» **Your task**: Omitting all images, give the entries that follow again exactly as they read.

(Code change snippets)
-------------------------

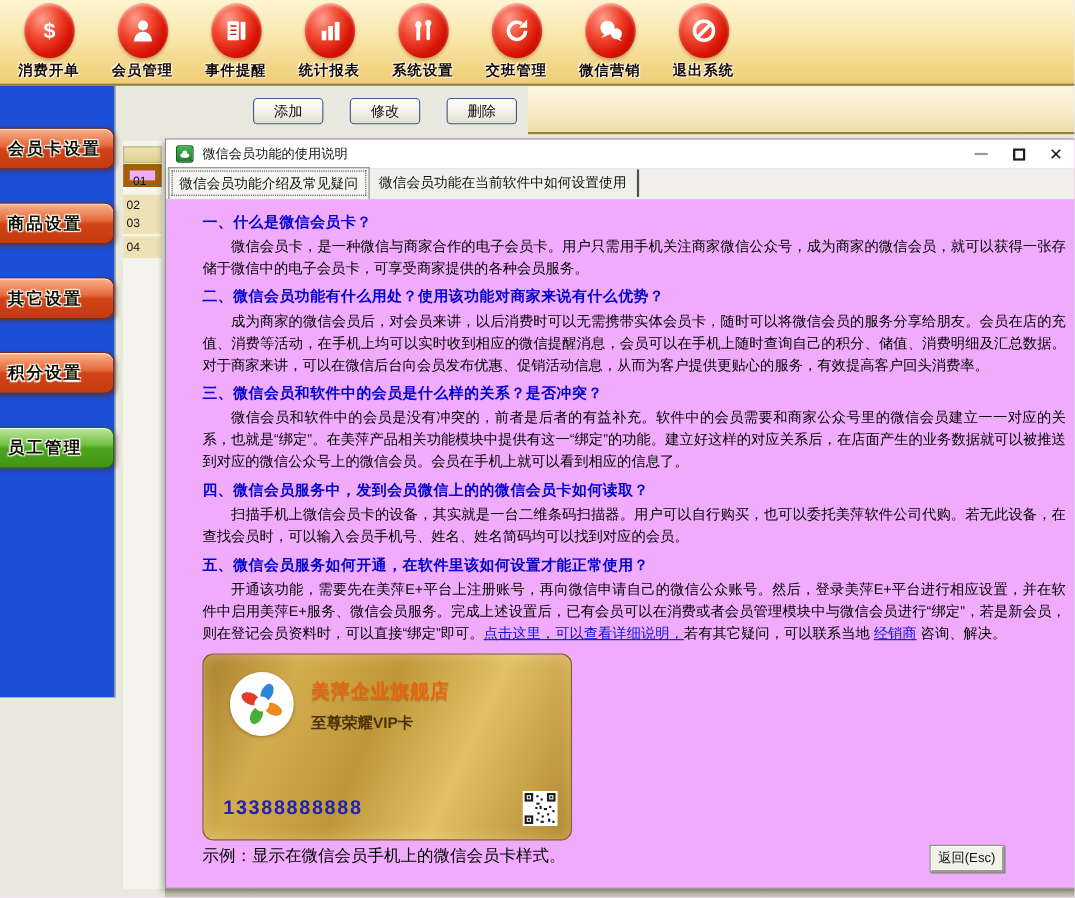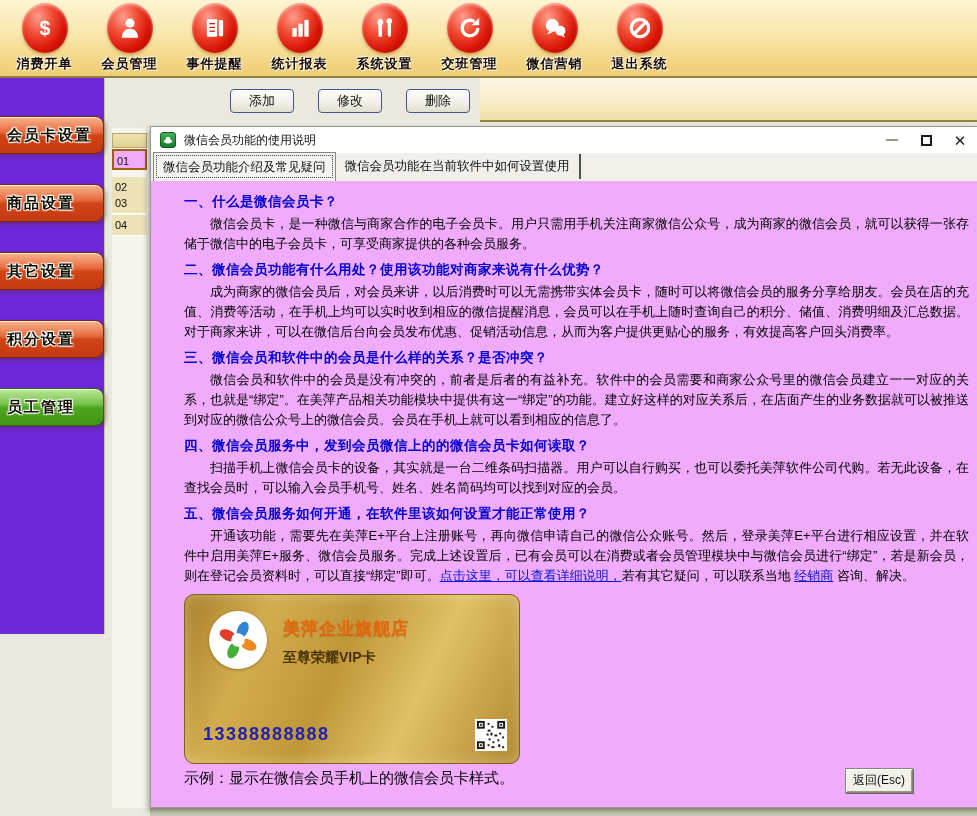--- a/index.html
+++ b/index.html
@@ -20,21 +20,21 @@
   .tool-label { margin-top:2px; font-size:13px; font-weight:bold; color:#140800;
     text-shadow:1px 1px 1px #fff,-1px -1px 1px #fff; letter-spacing:1px; }
 
   
   .gold-strip { position:absolute; left:480px; top:78px; width:497px; height:44px;
     background:linear-gradient(180deg,#fcf6e2 0%,#f8edc9 55%,#f0dda6 100%);
     border-bottom:2px solid #93833d; z-index:1; }
 
   
   .sidebar { position:absolute; left:0; top:78px; width:105px; height:556px;
-    background:#6d28d9; border-right:1px solid #cdc194; z-index:2; }
+    background:#1d4ed8; border-right:1px solid #cdc194; z-index:2; }
   .side-btn { position:absolute; left:-14px; width:118px; height:38px; border-radius:9px;
     border:1px solid #7c2a08; cursor:pointer;
     background:linear-gradient(180deg,#f8b58d 0%,#e66a3e 42%,#d04416 52%,#c43a10 100%);
     box-shadow:inset 0 1px 0 rgba(255,255,255,.75), 2px 2px 4px rgba(90,40,0,.4);
     display:flex; align-items:center; padding-left:20px; }
   .side-btn.green { border-color:#2c6a06;
     background:linear-gradient(180deg,#bfe89e 0%,#73c246 42%,#4da51e 52%,#419512 100%); }
   .side-btn span { font-size:15px; font-weight:bold; color:#101000; letter-spacing:2px;
     text-shadow:1px 1px 1px #fff,-1px -1px 1px #fff,1px -1px 1px #fff,-1px 1px 1px #fff; white-space:nowrap; }
 
@@ -44,21 +44,21 @@
     font-size:13px; color:#101010; text-align:center; line-height:22px; cursor:pointer;
     box-shadow:inset 0 1px 0 #fff; z-index:2; }
 
   
   .list-col { position:absolute; left:112px; top:128px; width:38px; height:680px;
     background:#f5f5ee; z-index:2; }
   .list-head { position:absolute; left:0; top:5px; width:35px; height:15px;
     background:linear-gradient(180deg,#efe3b4,#e0d092); border:1px solid #b9a86c; }
   .list-row { position:absolute; left:0; width:35px; height:21px; background:#ede2b6;
     border-bottom:1px solid #fff; font-size:11px; color:#111; padding:4px 0 0 3px; }
-  .list-row.sel { border:2px solid #a16207; background:#f0abfc; }
+  .list-row.sel { border:6px solid #a16207; background:#f0abfc; }
 
   
   .dialog { position:absolute; left:150px; top:126px; width:827px; height:682px;
     background:#f0abfc; border:1px solid #98988e; border-right:none; z-index:5;
     box-shadow:-2px 3px 6px rgba(0,0,0,.35); }
   .titlebar { height:26px; background:#ffffff; display:flex; align-items:center; padding-left:9px; }
   .dlg-icon { width:16px; height:16px; border-radius:3px;
     background:linear-gradient(180deg,#45b254,#1d7a2c); border:1px solid #0f5e1d;
     display:flex; align-items:center; justify-content:center; }
   .dlg-icon svg { width:12px; height:12px; }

-------------------------

» **Exercise result**:
--- a/index.html
+++ b/index.html
@@ -20,21 +20,21 @@
   .tool-label { margin-top:2px; font-size:13px; font-weight:bold; color:#140800;
     text-shadow:1px 1px 1px #fff,-1px -1px 1px #fff; letter-spacing:1px; }
 
   
   .gold-strip { position:absolute; left:480px; top:78px; width:497px; height:44px;
     background:linear-gradient(180deg,#fcf6e2 0%,#f8edc9 55%,#f0dda6 100%);
     border-bottom:2px solid #93833d; z-index:1; }
 
   
   .sidebar { position:absolute; left:0; top:78px; width:105px; height:556px;
-    background:#6d28d9; border-right:1px solid #cdc194; z-index:2; }
+    background:#1d4ed8; border-right:1px solid #cdc194; z-index:2; }
   .side-btn { position:absolute; left:-14px; width:118px; height:38px; border-radius:9px;
     border:1px solid #7c2a08; cursor:pointer;
     background:linear-gradient(180deg,#f8b58d 0%,#e66a3e 42%,#d04416 52%,#c43a10 100%);
     box-shadow:inset 0 1px 0 rgba(255,255,255,.75), 2px 2px 4px rgba(90,40,0,.4);
     display:flex; align-items:center; padding-left:20px; }
   .side-btn.green { border-color:#2c6a06;
     background:linear-gradient(180deg,#bfe89e 0%,#73c246 42%,#4da51e 52%,#419512 100%); }
   .side-btn span { font-size:15px; font-weight:bold; color:#101000; letter-spacing:2px;
     text-shadow:1px 1px 1px #fff,-1px -1px 1px #fff,1px -1px 1px #fff,-1px 1px 1px #fff; white-space:nowrap; }
 
@@ -44,21 +44,21 @@
     font-size:13px; color:#101010; text-align:center; line-height:22px; cursor:pointer;
     box-shadow:inset 0 1px 0 #fff; z-index:2; }
 
   
   .list-col { position:absolute; left:112px; top:128px; width:38px; height:680px;
     background:#f5f5ee; z-index:2; }
   .list-head { position:absolute; left:0; top:5px; width:35px; height:15px;
     background:linear-gradient(180deg,#efe3b4,#e0d092); border:1px solid #b9a86c; }
   .list-row { position:absolute; left:0; width:35px; height:21px; background:#ede2b6;
     border-bottom:1px solid #fff; font-size:11px; color:#111; padding:4px 0 0 3px; }
-  .list-row.sel { border:2px solid #a16207; background:#f0abfc; }
+  .list-row.sel { border:6px solid #a16207; background:#f0abfc; }
 
   
   .dialog { position:absolute; left:150px; top:126px; width:827px; height:682px;
     background:#f0abfc; border:1px solid #98988e; border-right:none; z-index:5;
     box-shadow:-2px 3px 6px rgba(0,0,0,.35); }
   .titlebar { height:26px; background:#ffffff; display:flex; align-items:center; padding-left:9px; }
   .dlg-icon { width:16px; height:16px; border-radius:3px;
     background:linear-gradient(180deg,#45b254,#1d7a2c); border:1px solid #0f5e1d;
     display:flex; align-items:center; justify-content:center; }
   .dlg-icon svg { width:12px; height:12px; }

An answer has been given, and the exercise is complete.